Here are my scores for HAP:
+2 for delivering a thoroughly researched critique on one aspect of RR’s paper.
-1 for the way it was done. I don’t know this for sure, but it seems as though RR gave HAP their data and spreadsheets and yet didn’t even receive an advance copy of the critique. Their initial response suggests they saw it for the first time last Tuesday afternoon, well after blogger Rortybomb had already read the critique, interviewed the authors, examined their spreadsheets and written his article. Because of this apparent ambush, many people formed their opinions without seeing both sides of the story.
-1 for failing to even acknowledge the majority of RR’s results on the empirical relationship between growth and debt. They had no comment whatsoever on the very first result cited in RR’s 2010 paper – the finding that the median return is about 1% lower when debt rises above 90% of GDP. And they also failed to comment on the first result cited in RR’s 2012 paper, which also referenced a return difference of about a percent. Instead, they focused exclusively on arithmetic averages over a single time period and calculated a revised return difference of, well, about 1%. In other words, we’re being asked to cross out RR’s 1% and replace it with the more “accurate” 1% that’s been reported by HAP (see chart below). Can someone please remind me what we’re arguing about?

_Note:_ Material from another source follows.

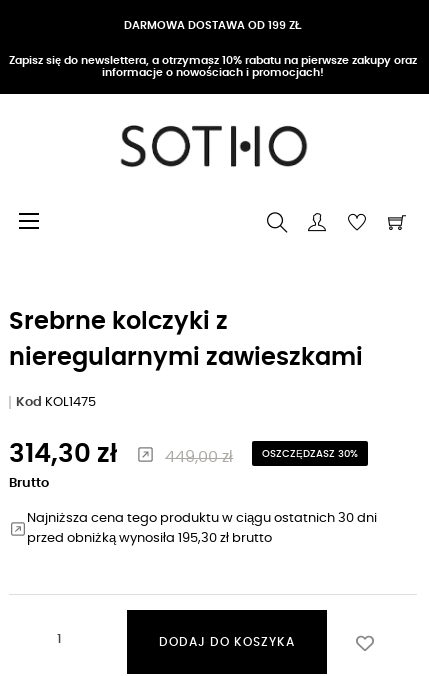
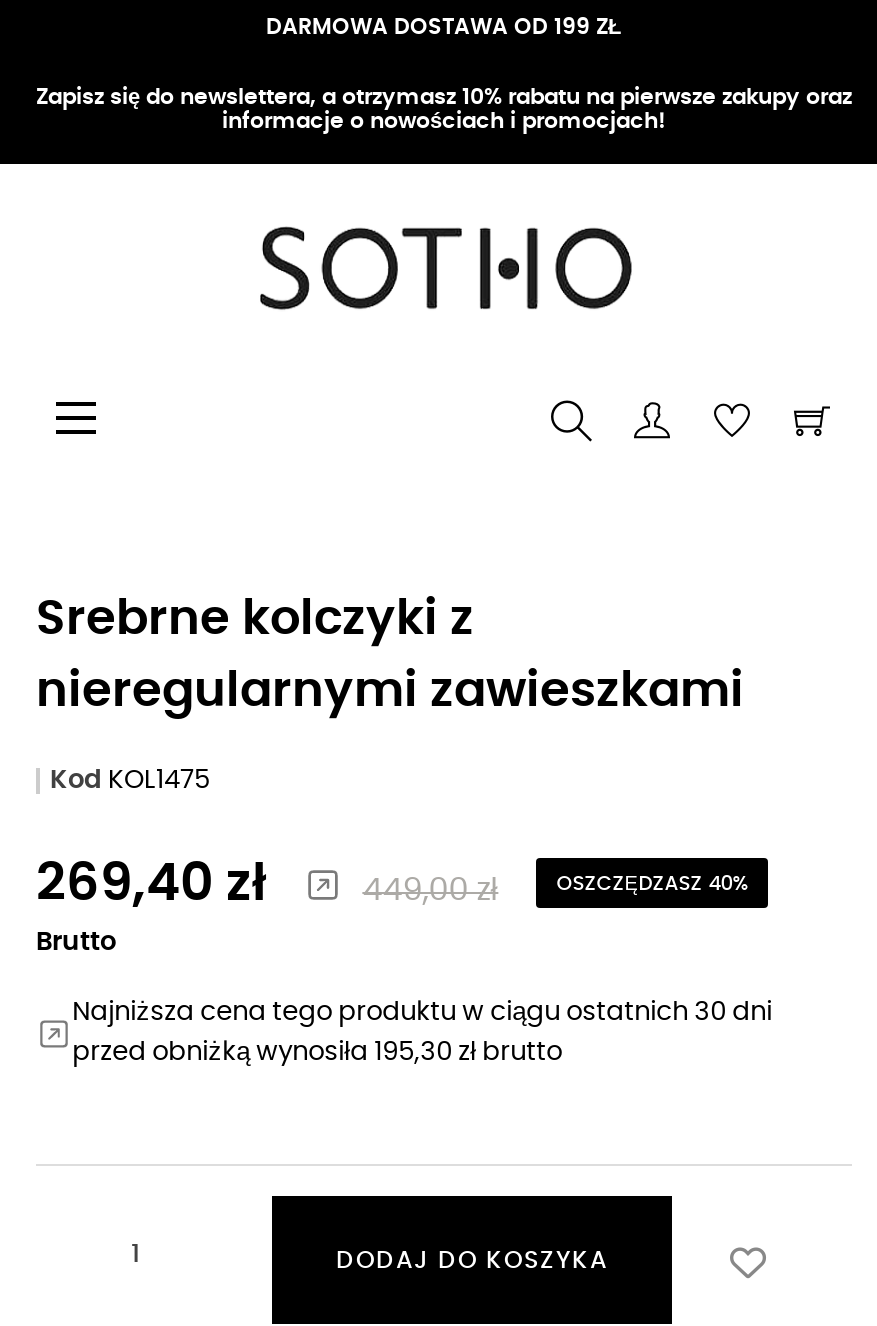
[9,441,117,467] 314,30 zł -> [36,858,266,910] 269,40 zł
[262,449,358,459] OSZCZĘDZASZ 30% -> [556,874,748,894] OSZCZĘDZASZ 40%

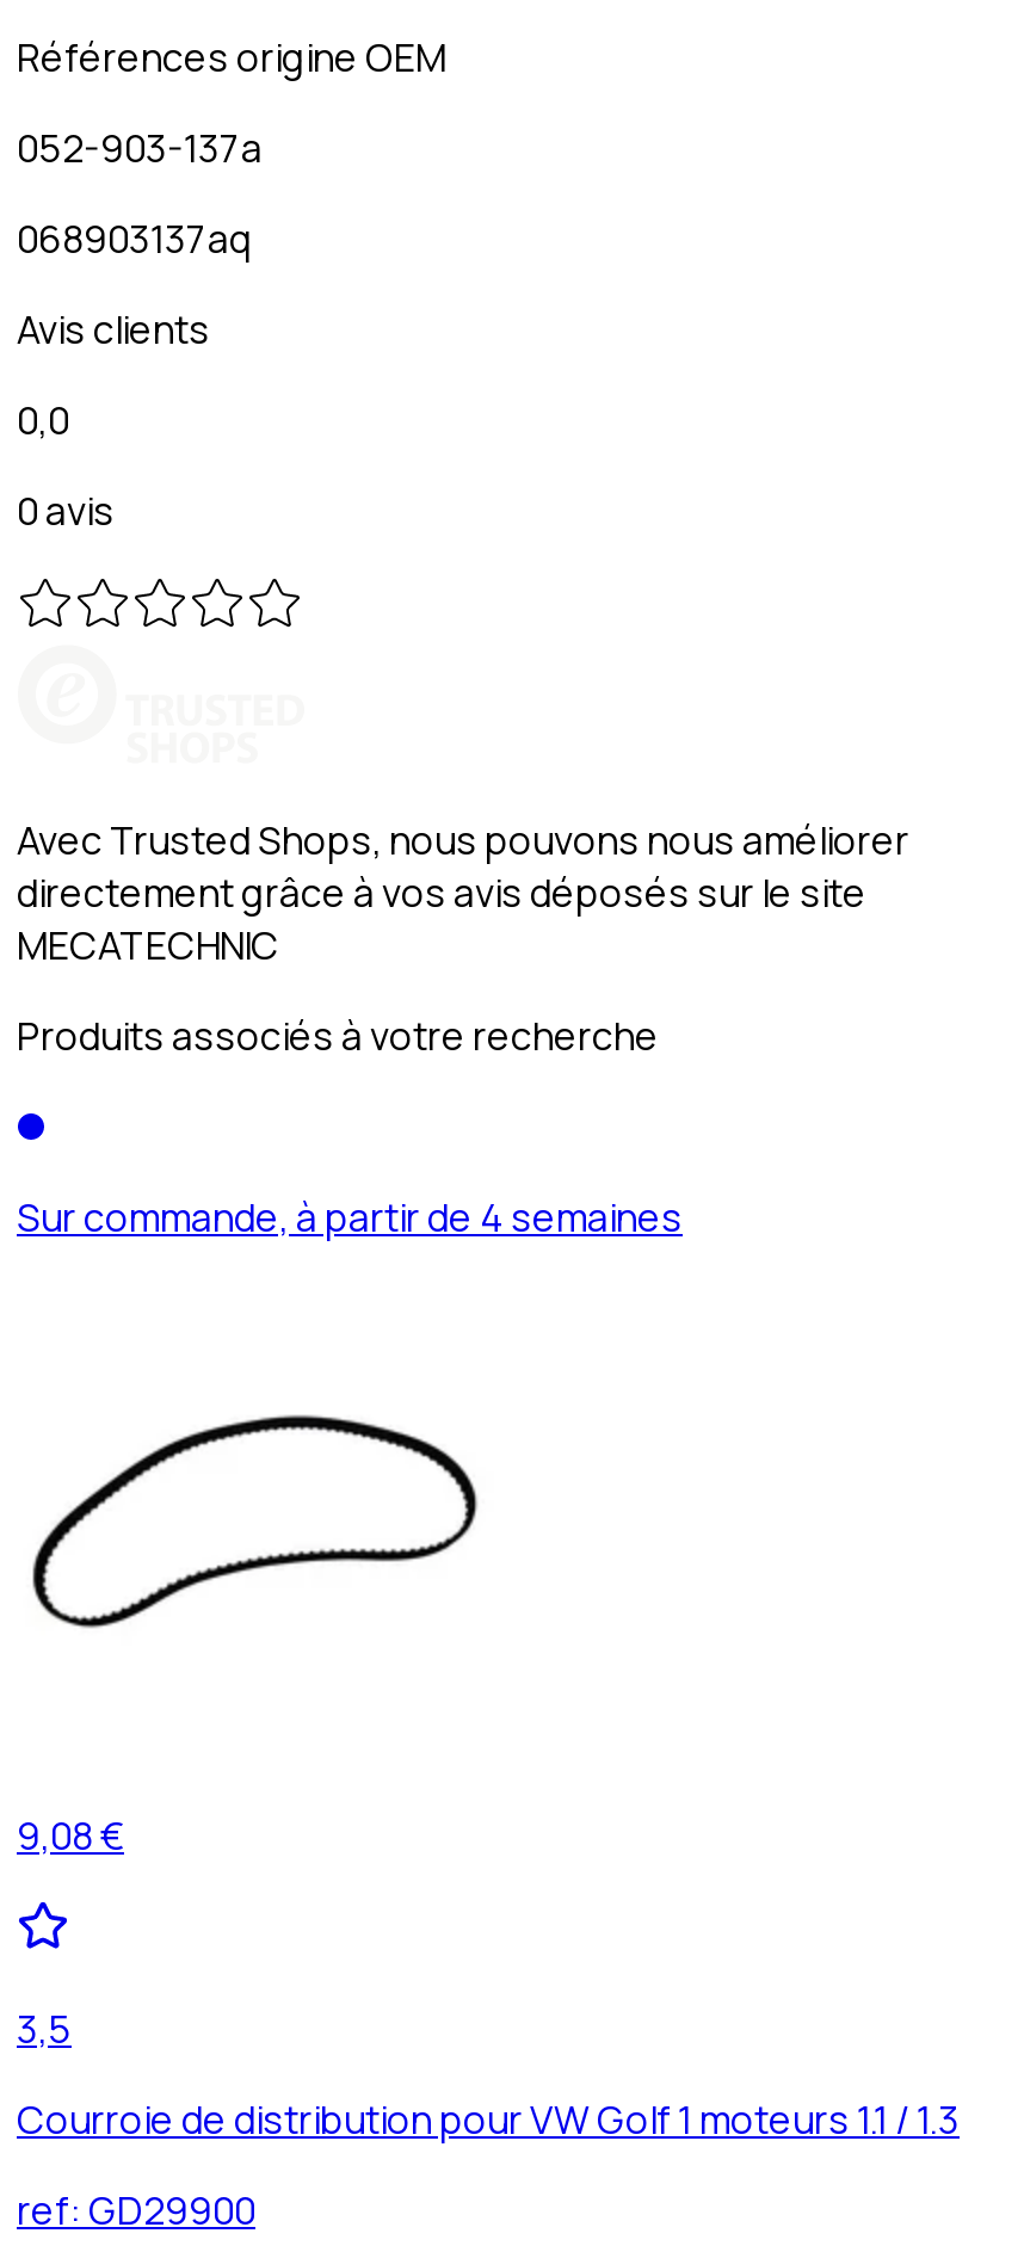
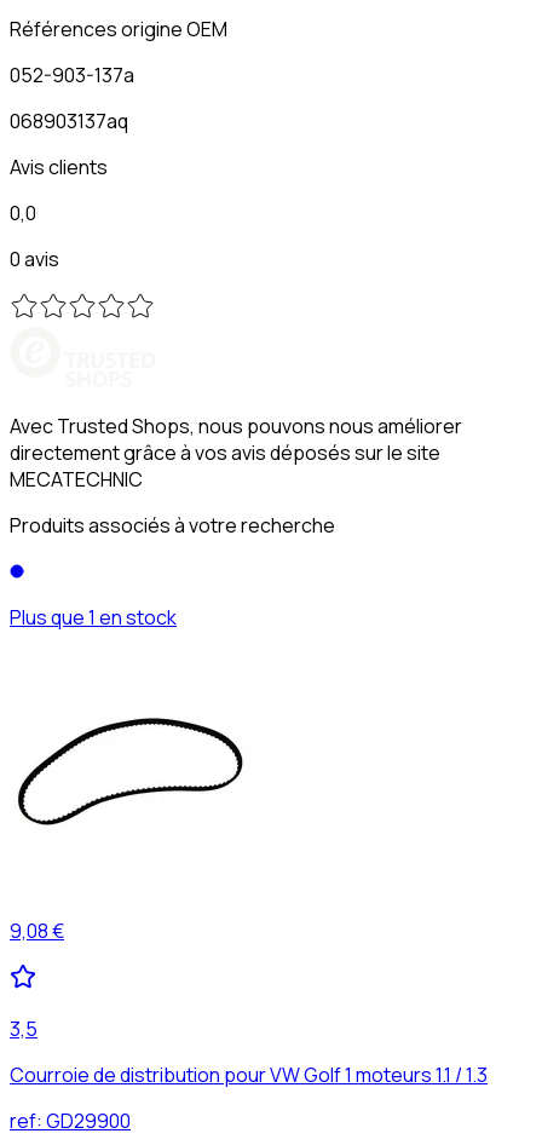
[17,1190,683,1242] Sur commande, à partir de 4 semaines -> [10,603,177,630] Plus que 1 en stock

Overall, HAP certainly offered some analysis for people to consider, while pointing out weaknesses in the 2010 paper, as should be expected of a critique. But they’ve just as certainly failed to disprove RR’s thesis that high debt tends to be associated with lower growth. (Note that I’ve not claimed causation, and nor did RR in their papers.)
And lastly, let’s assign a score to the pundits
In the meantime, pundits with a predisposition toward loose fiscal policy have launched a character assassination of remarkable force. One only needs to read a few of the more critical essays and comment threads to see RR subjected to a treatment normally reserved for crooks and felons.
And the most amazing thing about the past week may be how many people became instant experts on exactly how RR described their research to policymakers all over the world. I must have been the only one who missed the nightly Reinhart and Rogoff Hour on national tv. Since I follow their work and use their data more than most, it seems odd that I was the guy left out of the loop.
Which brings me to the scoring for the pundits who unleashed this frenzy. To me, their contribution isn’t so much a number but a smell. They’ve left a stench of hypocrisy and a strong whiff of political trickery, by using sensationalistic language and misrepresenting the real issues.
It’s easy to see why they sided with HAP – they’re philosophically opposed to RR’s policy advice.
And it’s easy to see why they emphasized the insignificant spreadsheet errors – no-one would have paid attention if they hadn’t.
But in the process of using the critique as an opportunity for political chest banging, they made clear errors in articles that were written to heap scorn on someone else’s errors. And they should own up to their mistakes exactly as RR did.